EXCERPTED RECORDS |
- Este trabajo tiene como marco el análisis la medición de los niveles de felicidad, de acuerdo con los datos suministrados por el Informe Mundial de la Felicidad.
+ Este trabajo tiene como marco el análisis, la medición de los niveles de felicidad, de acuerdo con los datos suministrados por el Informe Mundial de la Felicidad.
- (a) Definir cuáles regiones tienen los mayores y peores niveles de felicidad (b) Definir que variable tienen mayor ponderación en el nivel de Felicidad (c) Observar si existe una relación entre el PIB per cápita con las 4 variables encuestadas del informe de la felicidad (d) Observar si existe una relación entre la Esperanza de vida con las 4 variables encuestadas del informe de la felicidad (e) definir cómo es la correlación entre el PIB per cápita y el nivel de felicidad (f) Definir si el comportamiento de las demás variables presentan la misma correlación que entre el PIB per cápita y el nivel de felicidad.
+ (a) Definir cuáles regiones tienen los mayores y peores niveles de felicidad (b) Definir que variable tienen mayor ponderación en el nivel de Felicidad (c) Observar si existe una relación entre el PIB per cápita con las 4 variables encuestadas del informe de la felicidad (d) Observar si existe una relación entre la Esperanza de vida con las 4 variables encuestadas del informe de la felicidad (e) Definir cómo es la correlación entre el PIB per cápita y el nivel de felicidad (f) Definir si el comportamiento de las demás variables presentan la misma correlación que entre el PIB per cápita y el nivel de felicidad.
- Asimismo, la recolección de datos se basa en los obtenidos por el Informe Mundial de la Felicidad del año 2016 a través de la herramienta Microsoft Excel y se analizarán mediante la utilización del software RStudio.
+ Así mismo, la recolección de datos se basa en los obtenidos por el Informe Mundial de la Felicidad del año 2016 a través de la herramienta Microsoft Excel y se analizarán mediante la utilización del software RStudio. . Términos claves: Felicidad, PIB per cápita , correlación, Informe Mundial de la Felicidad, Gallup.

EXERCISE GOAL |
Retype the lines of the material from the one containing "- Asimismo, la" through the last line, exactly, and give no other lines.

RESULT |
- Asimismo, la recolección de datos se basa en los obtenidos por el Informe Mundial de la Felicidad del año 2016 a través de la herramienta Microsoft Excel y se analizarán mediante la utilización del software RStudio.
+ Así mismo, la recolección de datos se basa en los obtenidos por el Informe Mundial de la Felicidad del año 2016 a través de la herramienta Microsoft Excel y se analizarán mediante la utilización del software RStudio. . Términos claves: Felicidad, PIB per cápita , correlación, Informe Mundial de la Felicidad, Gallup.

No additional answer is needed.